■ **Difference listings**
☆ ☆ ☆

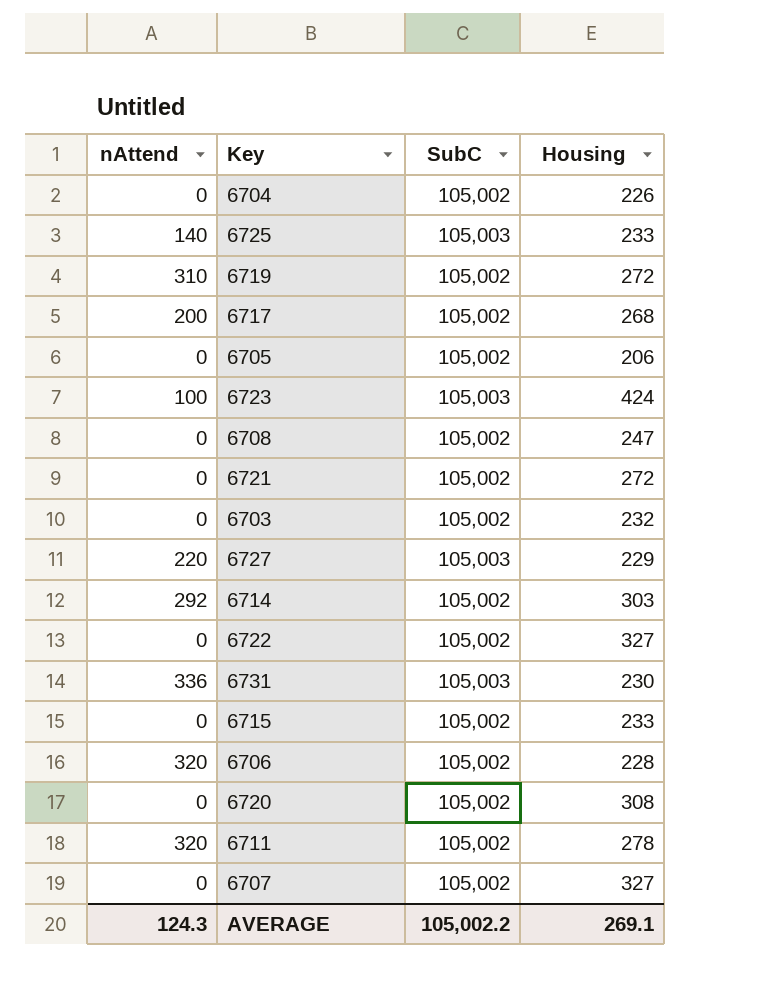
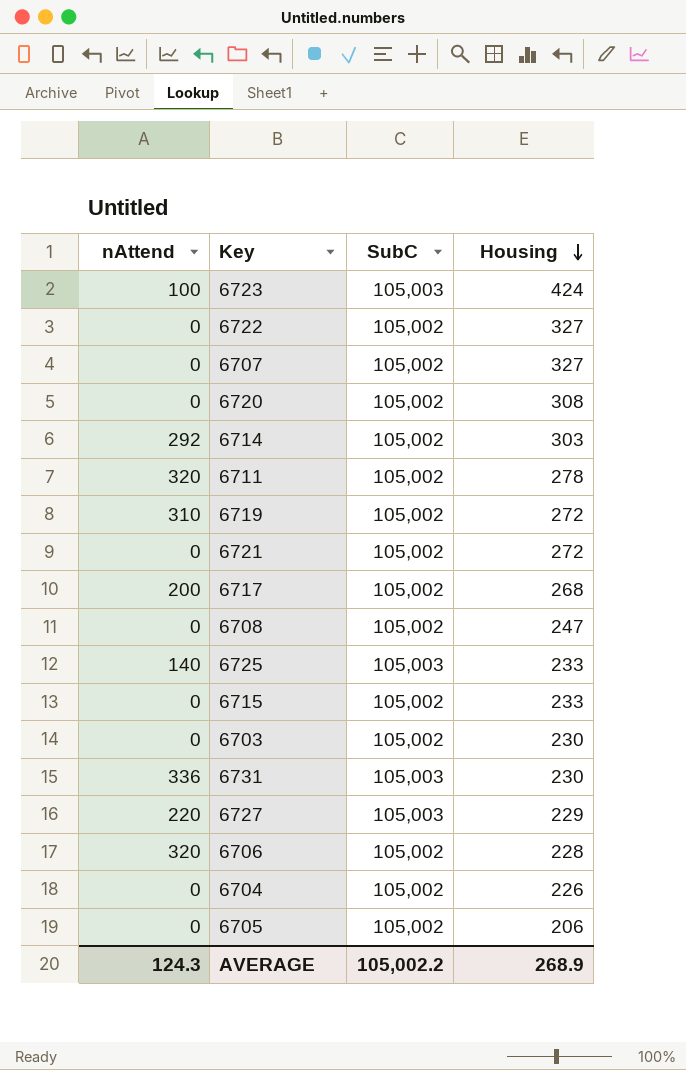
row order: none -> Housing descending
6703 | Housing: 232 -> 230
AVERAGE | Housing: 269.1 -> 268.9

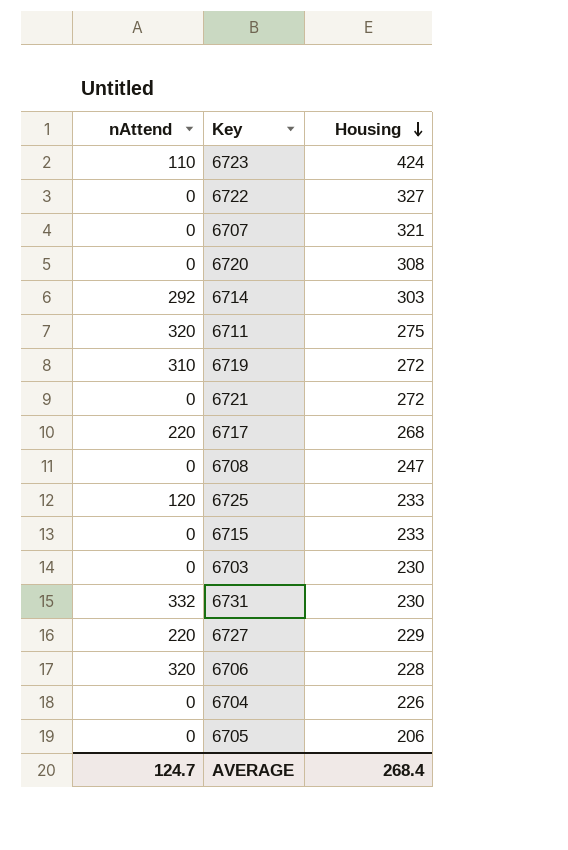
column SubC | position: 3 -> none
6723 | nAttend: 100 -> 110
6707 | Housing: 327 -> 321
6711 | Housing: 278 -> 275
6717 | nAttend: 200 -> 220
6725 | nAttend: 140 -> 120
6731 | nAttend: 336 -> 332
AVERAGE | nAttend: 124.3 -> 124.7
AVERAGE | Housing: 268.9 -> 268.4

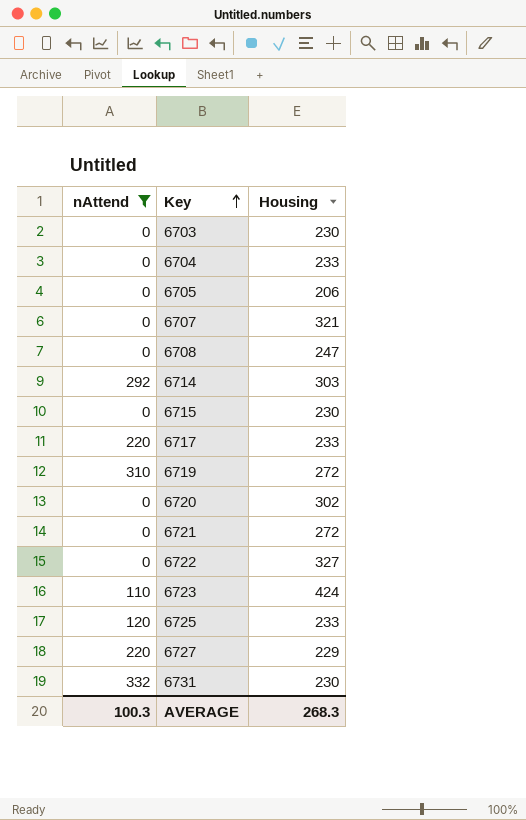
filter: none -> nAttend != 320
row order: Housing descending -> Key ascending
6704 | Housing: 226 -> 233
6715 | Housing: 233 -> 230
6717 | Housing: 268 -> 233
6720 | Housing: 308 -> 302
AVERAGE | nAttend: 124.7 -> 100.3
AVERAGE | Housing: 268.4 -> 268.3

☆ ☆ ☆

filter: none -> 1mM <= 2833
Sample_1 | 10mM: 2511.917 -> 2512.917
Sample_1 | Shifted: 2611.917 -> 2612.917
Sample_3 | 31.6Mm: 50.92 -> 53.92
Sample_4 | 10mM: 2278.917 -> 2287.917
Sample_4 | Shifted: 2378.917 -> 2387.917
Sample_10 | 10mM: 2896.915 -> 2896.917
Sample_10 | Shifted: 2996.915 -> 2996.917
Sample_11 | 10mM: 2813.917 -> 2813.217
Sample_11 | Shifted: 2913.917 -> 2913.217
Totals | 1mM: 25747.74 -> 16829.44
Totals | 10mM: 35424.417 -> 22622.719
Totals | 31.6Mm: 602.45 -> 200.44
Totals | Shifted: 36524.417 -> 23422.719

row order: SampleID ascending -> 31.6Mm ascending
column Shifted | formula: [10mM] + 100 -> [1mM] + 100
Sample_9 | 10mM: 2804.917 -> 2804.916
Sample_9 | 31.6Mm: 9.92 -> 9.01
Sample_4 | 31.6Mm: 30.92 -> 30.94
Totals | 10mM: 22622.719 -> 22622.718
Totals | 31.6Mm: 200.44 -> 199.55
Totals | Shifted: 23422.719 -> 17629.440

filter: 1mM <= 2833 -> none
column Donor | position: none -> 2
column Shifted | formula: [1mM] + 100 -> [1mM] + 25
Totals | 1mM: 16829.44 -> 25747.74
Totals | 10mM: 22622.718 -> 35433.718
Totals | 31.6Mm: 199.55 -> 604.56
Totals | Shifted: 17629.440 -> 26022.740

☆ ☆ ☆

■ **Your objective**
Copy the lines of the data above exactly as written, beginning with the line containing "Totals | 10mM: 35424.417 -> 22622.719" and ending with the line containing "Totals | Shifted: 17629.440 -> 26022.740", and leave out all other lines.

■ **Response**
Totals | 10mM: 35424.417 -> 22622.719
Totals | 31.6Mm: 602.45 -> 200.44
Totals | Shifted: 36524.417 -> 23422.719

row order: SampleID ascending -> 31.6Mm ascending
column Shifted | formula: [10mM] + 100 -> [1mM] + 100
Sample_9 | 10mM: 2804.917 -> 2804.916
Sample_9 | 31.6Mm: 9.92 -> 9.01
Sample_4 | 31.6Mm: 30.92 -> 30.94
Totals | 10mM: 22622.719 -> 22622.718
Totals | 31.6Mm: 200.44 -> 199.55
Totals | Shifted: 23422.719 -> 17629.440

filter: 1mM <= 2833 -> none
column Donor | position: none -> 2
column Shifted | formula: [1mM] + 100 -> [1mM] + 25
Totals | 1mM: 16829.44 -> 25747.74
Totals | 10mM: 22622.718 -> 35433.718
Totals | 31.6Mm: 199.55 -> 604.56
Totals | Shifted: 17629.440 -> 26022.740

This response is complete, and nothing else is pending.